> _User interface change data_
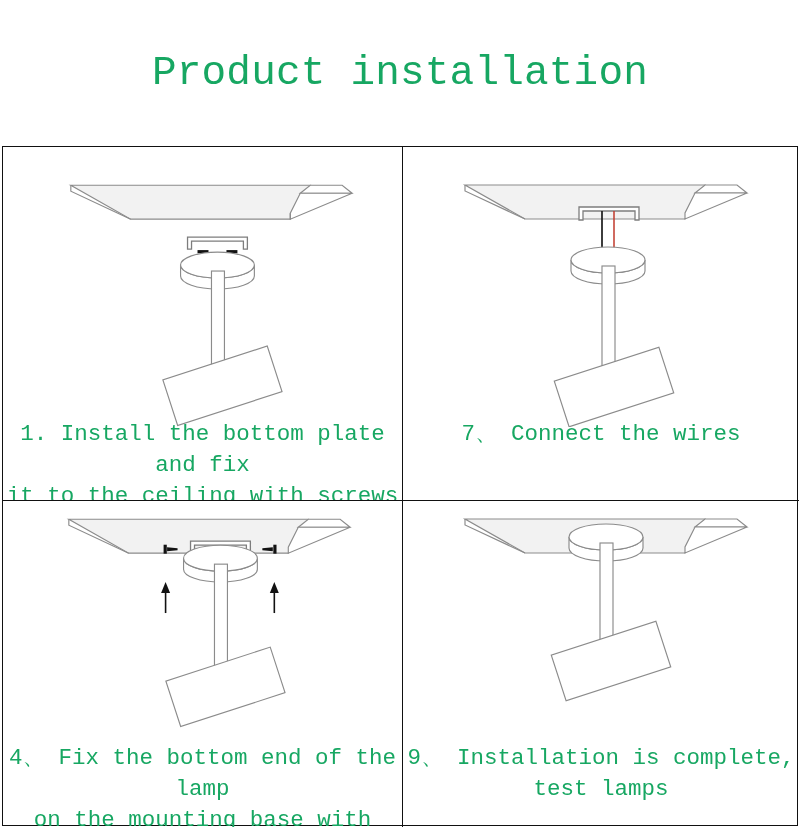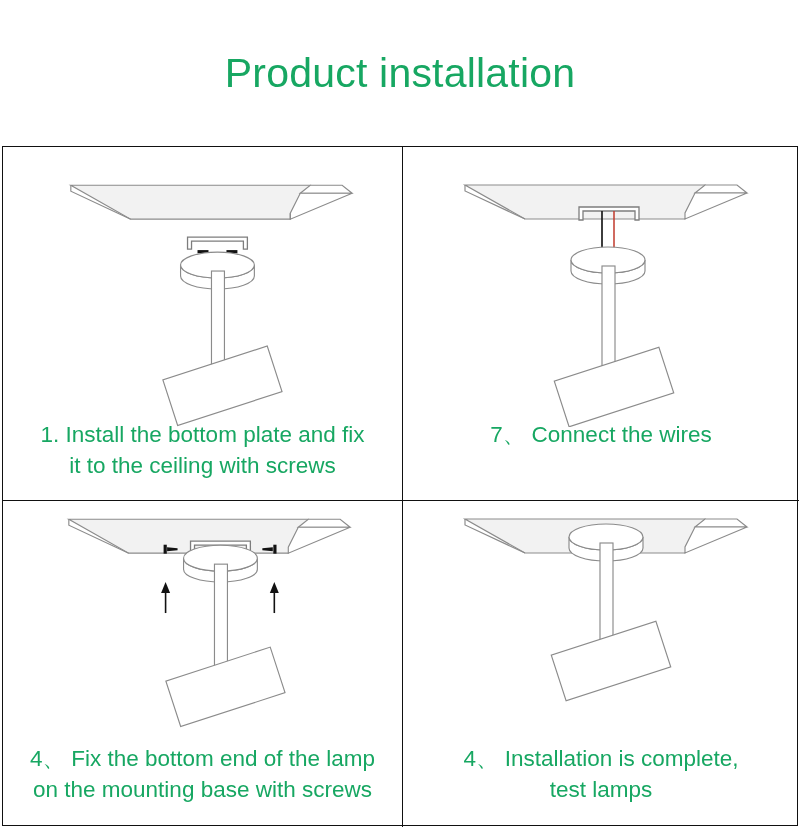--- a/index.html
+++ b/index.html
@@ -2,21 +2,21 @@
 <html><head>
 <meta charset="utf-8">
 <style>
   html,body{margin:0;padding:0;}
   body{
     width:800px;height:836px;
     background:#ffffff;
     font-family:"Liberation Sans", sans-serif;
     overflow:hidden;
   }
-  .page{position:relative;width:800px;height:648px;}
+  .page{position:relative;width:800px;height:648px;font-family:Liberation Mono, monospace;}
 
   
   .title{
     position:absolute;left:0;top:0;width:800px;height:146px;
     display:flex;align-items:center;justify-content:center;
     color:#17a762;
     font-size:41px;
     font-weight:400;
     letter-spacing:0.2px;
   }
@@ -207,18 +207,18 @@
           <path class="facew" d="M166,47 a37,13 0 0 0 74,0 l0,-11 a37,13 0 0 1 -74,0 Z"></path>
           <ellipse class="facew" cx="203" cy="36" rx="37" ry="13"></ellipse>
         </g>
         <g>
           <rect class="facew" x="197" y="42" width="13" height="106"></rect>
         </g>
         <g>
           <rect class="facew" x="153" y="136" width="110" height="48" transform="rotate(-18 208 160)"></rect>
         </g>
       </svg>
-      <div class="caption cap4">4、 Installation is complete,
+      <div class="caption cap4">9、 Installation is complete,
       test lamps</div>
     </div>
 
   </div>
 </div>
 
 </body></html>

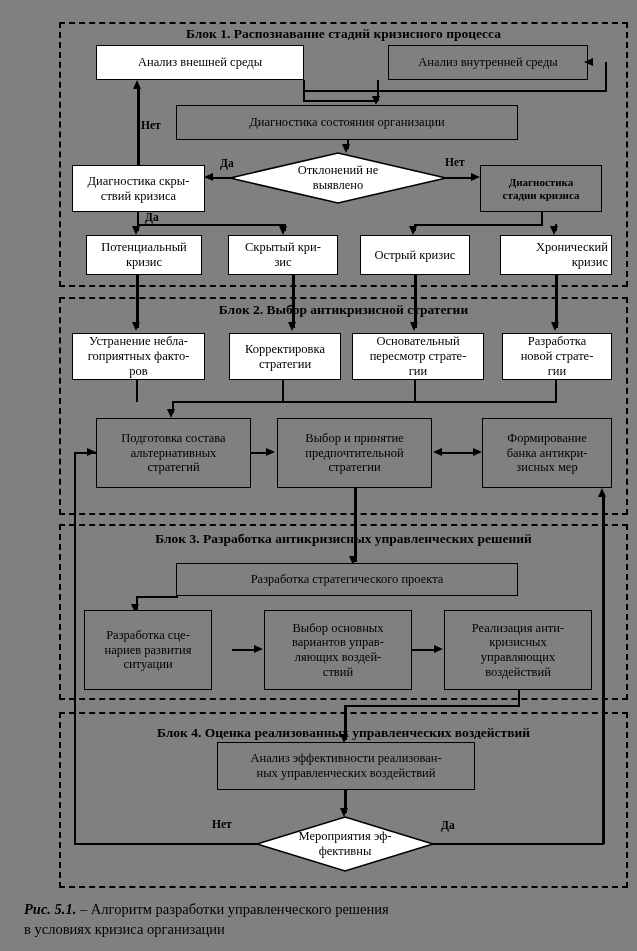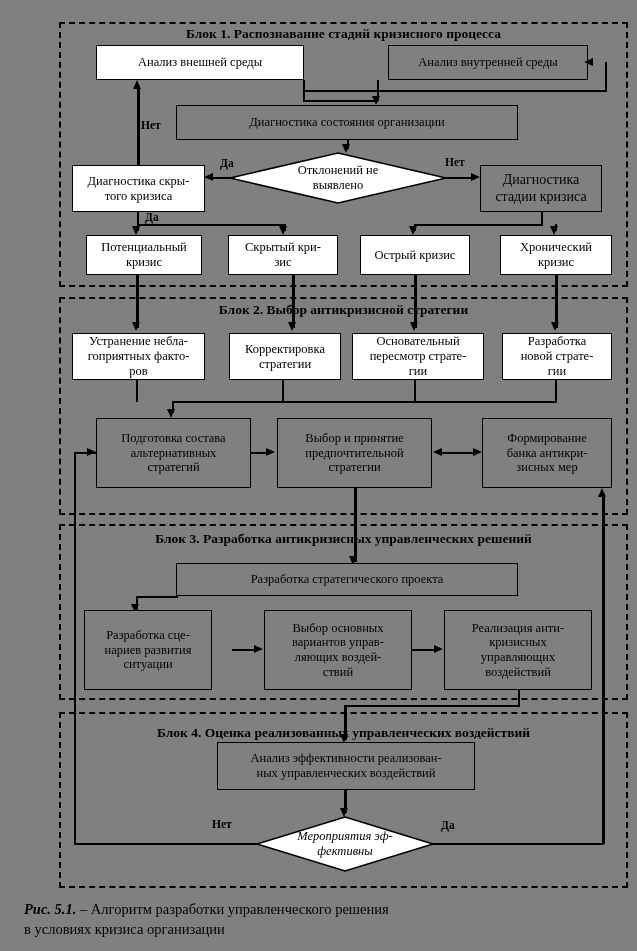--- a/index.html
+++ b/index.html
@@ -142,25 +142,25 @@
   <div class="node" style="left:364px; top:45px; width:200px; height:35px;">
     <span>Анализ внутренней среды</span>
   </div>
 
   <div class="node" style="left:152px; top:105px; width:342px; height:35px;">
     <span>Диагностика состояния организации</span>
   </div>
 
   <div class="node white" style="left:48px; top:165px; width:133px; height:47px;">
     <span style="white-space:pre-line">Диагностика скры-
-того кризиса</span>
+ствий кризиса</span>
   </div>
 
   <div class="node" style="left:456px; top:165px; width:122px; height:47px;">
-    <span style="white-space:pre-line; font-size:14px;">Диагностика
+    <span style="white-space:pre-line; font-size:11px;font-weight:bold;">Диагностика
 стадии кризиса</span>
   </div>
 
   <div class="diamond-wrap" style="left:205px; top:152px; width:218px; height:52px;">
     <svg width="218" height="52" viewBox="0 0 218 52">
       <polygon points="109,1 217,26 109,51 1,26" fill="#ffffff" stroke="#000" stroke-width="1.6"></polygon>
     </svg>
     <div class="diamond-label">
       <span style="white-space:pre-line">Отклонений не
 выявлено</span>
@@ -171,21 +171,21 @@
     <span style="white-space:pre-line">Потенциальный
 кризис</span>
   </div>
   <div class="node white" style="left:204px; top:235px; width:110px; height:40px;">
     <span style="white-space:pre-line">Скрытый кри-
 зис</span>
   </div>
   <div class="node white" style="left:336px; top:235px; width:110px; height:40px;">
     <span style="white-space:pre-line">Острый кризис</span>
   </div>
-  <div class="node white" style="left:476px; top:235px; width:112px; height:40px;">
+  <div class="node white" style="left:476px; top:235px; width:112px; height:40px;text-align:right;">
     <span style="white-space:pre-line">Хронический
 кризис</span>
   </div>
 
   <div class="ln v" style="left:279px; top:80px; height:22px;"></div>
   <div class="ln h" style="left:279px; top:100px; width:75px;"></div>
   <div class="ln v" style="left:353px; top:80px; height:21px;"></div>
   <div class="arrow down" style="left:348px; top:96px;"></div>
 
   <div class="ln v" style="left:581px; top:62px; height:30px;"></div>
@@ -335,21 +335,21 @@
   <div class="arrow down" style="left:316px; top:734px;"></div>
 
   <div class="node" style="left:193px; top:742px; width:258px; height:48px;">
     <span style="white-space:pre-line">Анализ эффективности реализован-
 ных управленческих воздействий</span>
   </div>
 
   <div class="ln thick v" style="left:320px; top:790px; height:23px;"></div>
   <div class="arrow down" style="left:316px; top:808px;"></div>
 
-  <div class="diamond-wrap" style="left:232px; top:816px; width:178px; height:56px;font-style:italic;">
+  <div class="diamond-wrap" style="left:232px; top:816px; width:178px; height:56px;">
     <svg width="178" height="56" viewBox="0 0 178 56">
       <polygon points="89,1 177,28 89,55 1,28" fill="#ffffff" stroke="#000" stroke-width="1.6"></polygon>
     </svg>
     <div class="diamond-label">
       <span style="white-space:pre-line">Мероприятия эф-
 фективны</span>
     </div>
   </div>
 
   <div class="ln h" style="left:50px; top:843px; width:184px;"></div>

...

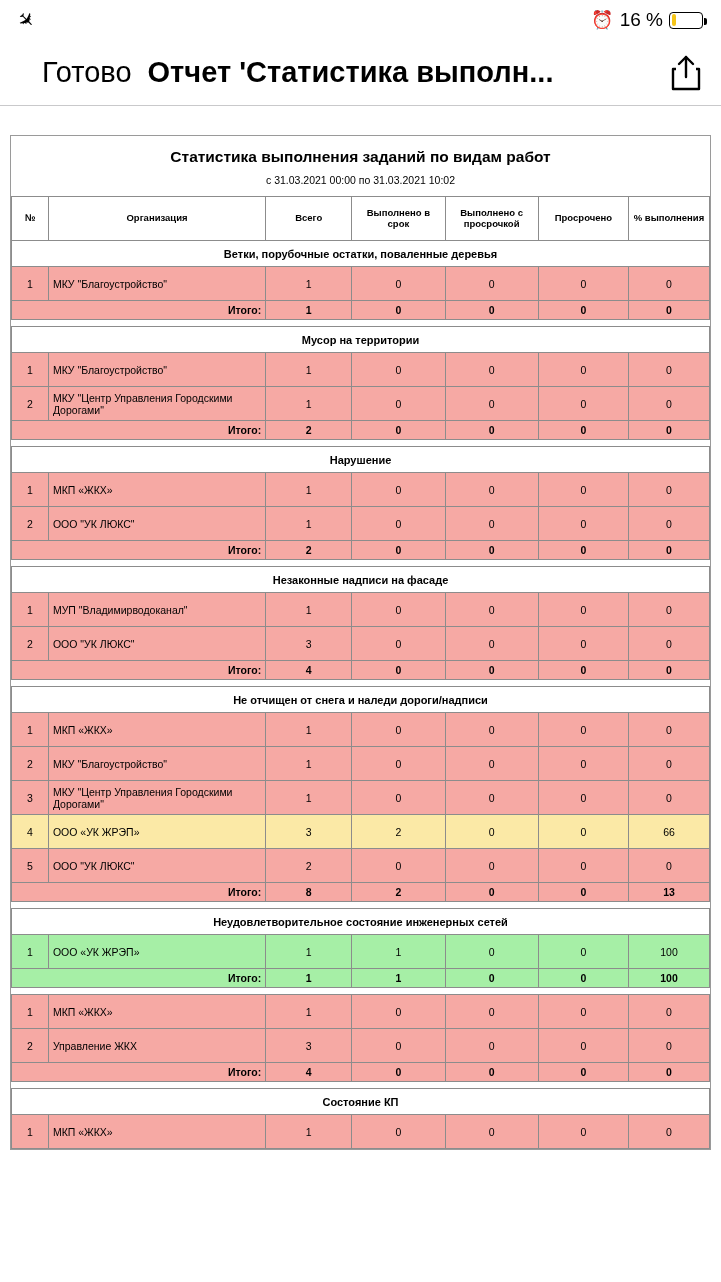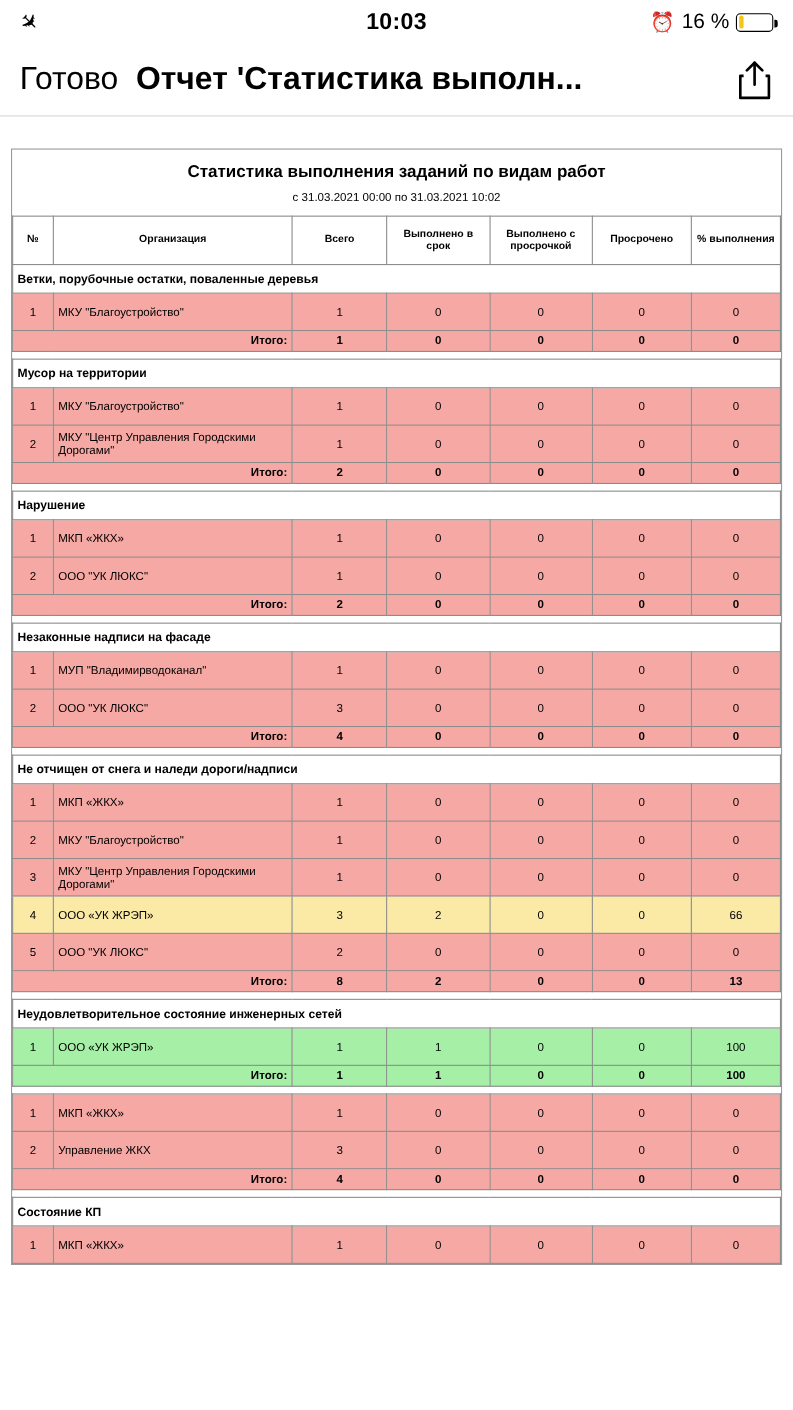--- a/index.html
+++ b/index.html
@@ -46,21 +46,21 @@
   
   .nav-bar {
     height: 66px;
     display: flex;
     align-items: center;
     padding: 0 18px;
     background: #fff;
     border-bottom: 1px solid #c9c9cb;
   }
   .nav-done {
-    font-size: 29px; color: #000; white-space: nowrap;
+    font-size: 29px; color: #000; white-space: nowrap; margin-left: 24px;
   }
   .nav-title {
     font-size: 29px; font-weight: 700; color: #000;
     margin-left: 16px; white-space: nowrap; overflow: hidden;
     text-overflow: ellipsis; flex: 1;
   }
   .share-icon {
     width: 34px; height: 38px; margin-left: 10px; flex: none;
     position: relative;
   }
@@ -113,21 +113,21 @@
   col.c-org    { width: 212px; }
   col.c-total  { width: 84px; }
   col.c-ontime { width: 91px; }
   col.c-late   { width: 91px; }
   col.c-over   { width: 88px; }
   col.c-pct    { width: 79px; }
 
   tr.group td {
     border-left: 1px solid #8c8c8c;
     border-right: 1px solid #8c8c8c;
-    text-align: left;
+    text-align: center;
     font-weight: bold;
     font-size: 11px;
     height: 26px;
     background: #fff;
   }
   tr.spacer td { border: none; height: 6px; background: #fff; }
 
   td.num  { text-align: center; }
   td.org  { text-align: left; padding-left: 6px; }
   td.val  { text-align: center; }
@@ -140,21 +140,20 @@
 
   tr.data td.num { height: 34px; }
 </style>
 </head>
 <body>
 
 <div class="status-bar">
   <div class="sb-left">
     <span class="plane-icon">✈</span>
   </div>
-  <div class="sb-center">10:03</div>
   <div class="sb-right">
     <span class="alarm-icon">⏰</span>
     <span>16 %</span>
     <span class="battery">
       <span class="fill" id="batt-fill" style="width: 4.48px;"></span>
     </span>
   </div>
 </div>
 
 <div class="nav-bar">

> _Problem statement_
In the entries above, find each line with the word "flex" and return it.

> _Solution to the exercise_
     display:flex;align-items:center;justify-content:center;
     display: flex;
     text-overflow: ellipsis; flex: 1;
     width: 34px; height: 38px; margin-left: 10px; flex: none;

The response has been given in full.